The current town hall building was designed by Richard Davie Gould in the Elizabethan style and officially opened in 1851. The original design involved an asymmetrical main frontage with four bays facing onto Bridge Street (the right hand section of the current structure); it featured an arched doorway in the left hand bay and Tudor style windows in the other bays, flanked by full-height buttresses, with mullion windows on the first floor and crenelation above. The corner of Bridge Street and Church Walk was canted and featured a coat of arms with a turret above. Internally, the principal room was the courtroom on the first floor. Meanwhile, Bridge Hall was replaced with Bridge Buildings, which featured a sundial inscribed with the words, "The Sun to us the sign gives", in 1882.

Following the demolition in July 1904 of Thomas Hogg's chemist's shop, which had dated back to the early 19th century and had stood on the corner of New Road and Bridge Street, the town hall was extended along New Road by H. Glover and Sons of Bideford to a design by Alfred Dunn in a similar style to the original town hall in 1905. The left section of the extension involved a four-bay public library; the centre section involved a tower with an entrance to the library on the ground floor and a turret above and the right hand section, referred to as the "municipal buildings", featured a large oriel window on the first floor. The corner of New Road and Bridge Street was also canted and featured a balcony on the first floor with a coat of arms and turret above. The extension also created an extra two bays on the Bridge Street elevation (the left hand section of the current structure). A plaque was placed on this section to commemorate the lives of the three women who had been executed for witchcraft. Internally, the principal room in the extension was the council chamber.

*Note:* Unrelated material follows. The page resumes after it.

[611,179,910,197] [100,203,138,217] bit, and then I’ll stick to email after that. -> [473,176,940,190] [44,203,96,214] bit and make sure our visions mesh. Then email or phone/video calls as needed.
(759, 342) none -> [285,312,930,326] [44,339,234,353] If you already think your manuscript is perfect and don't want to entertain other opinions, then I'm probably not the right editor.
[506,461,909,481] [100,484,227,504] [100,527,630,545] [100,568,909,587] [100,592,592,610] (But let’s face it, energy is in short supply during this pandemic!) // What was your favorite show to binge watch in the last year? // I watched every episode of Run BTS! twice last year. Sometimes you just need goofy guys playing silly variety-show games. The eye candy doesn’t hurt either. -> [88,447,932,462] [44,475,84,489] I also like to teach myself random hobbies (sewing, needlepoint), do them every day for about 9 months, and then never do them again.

Three carved shields bearing the arms, which had been granted to the Bideford Borough Council, were fixed to the Bridge Street elevation of the town hall in April 1937.

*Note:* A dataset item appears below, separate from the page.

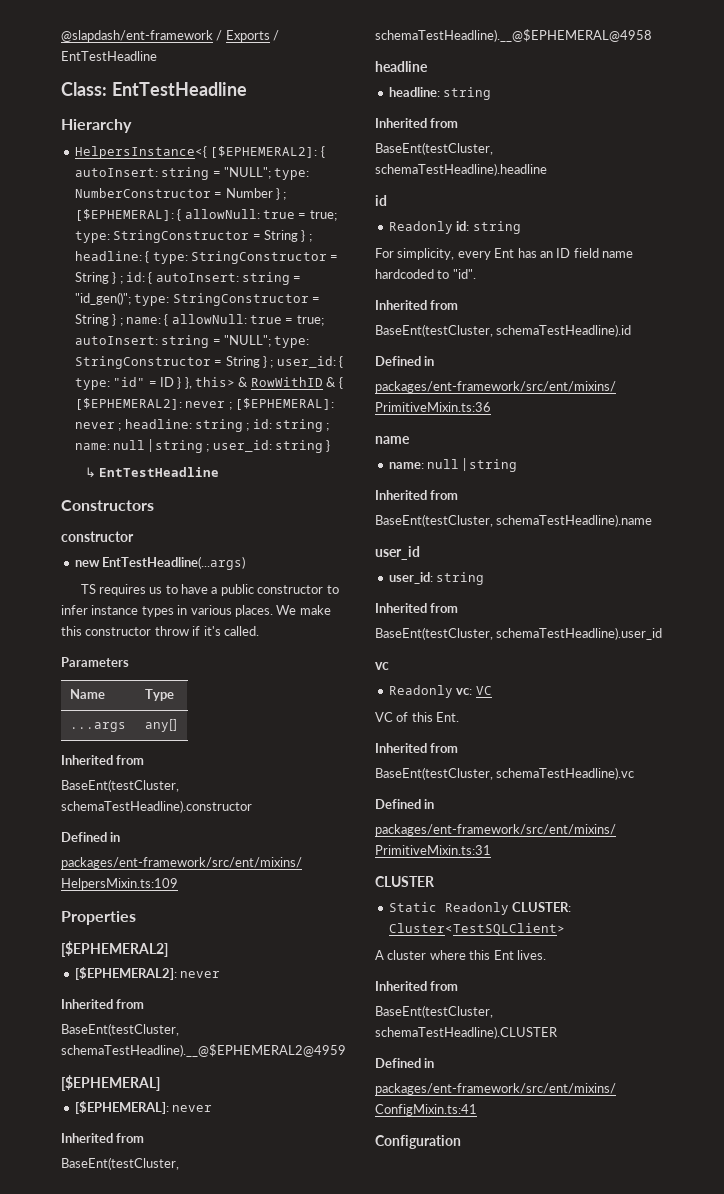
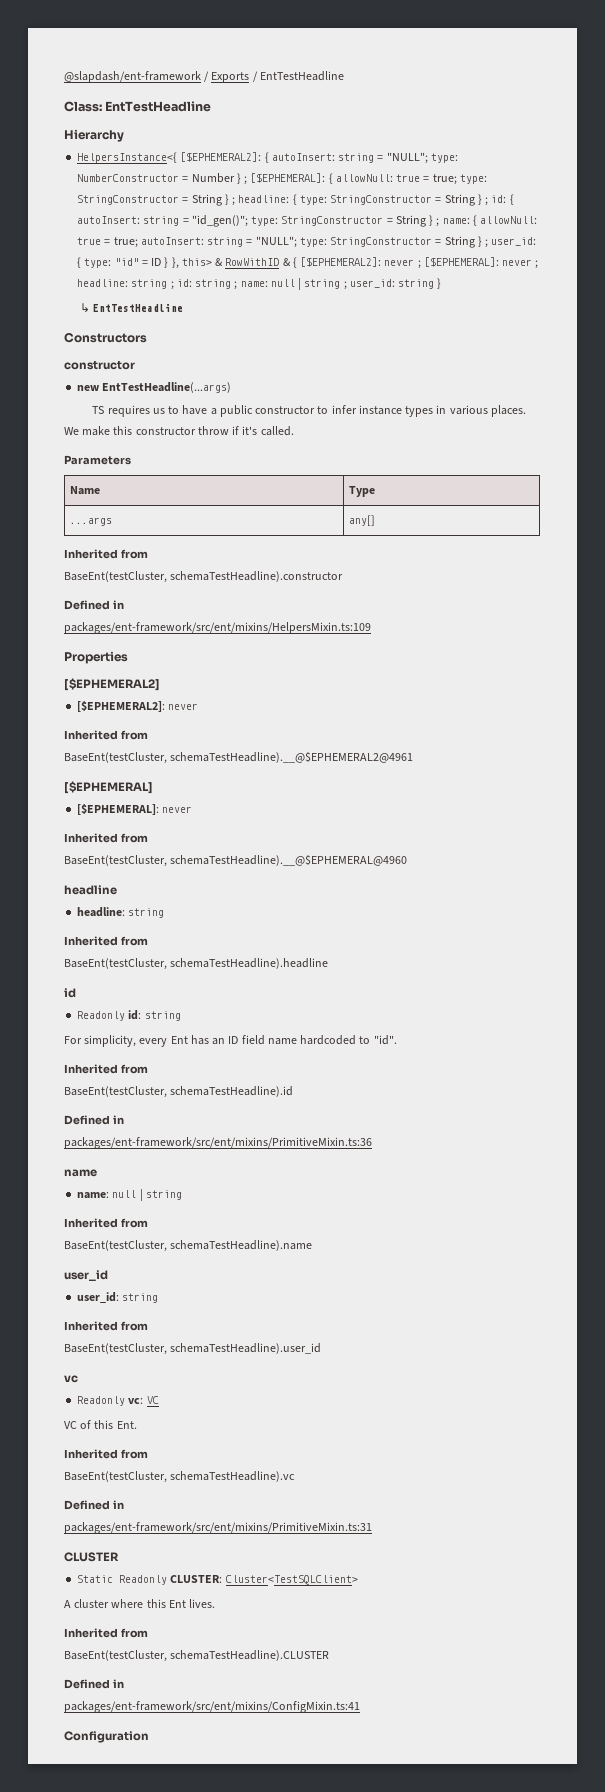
[61,1044,346,1057] schemaTestHeadline).__@$EPHEMERAL2@4959 -> [170,752,414,763] schemaTestHeadline).__@$EPHEMERAL2@4961
[375,29,652,42] schemaTestHeadline).__@$EPHEMERAL@4958 -> [170,855,408,866] schemaTestHeadline).__@$EPHEMERAL@4960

The town hall continued to serve as the headquarters of Bideford Borough Council until local government reorganisation in 1974 saw that council replaced by the larger Torridge District Council, which also based itself at the town hall. Torridge District Council bought Riverbank House in Bideford to serve as its main offices in 1988, but continues to use the town hall for council and committee meetings, although full council meetings have tended to be held in larger venues since the COVID-19 pandemic. The building also became the meeting place of Bideford Town Council, the parish-level authority set up in 1974 covering the area of the former borough.

Works of art in the own hall include a portrait by Edmund Dyer of Admiral Sir Richard Grenville, who died in command of at the Battle of Flores in August 1591 during the Anglo-Spanish War, and a portrait by George Romney of George Stucley Buck, who was the father of Lewis William Buck MP.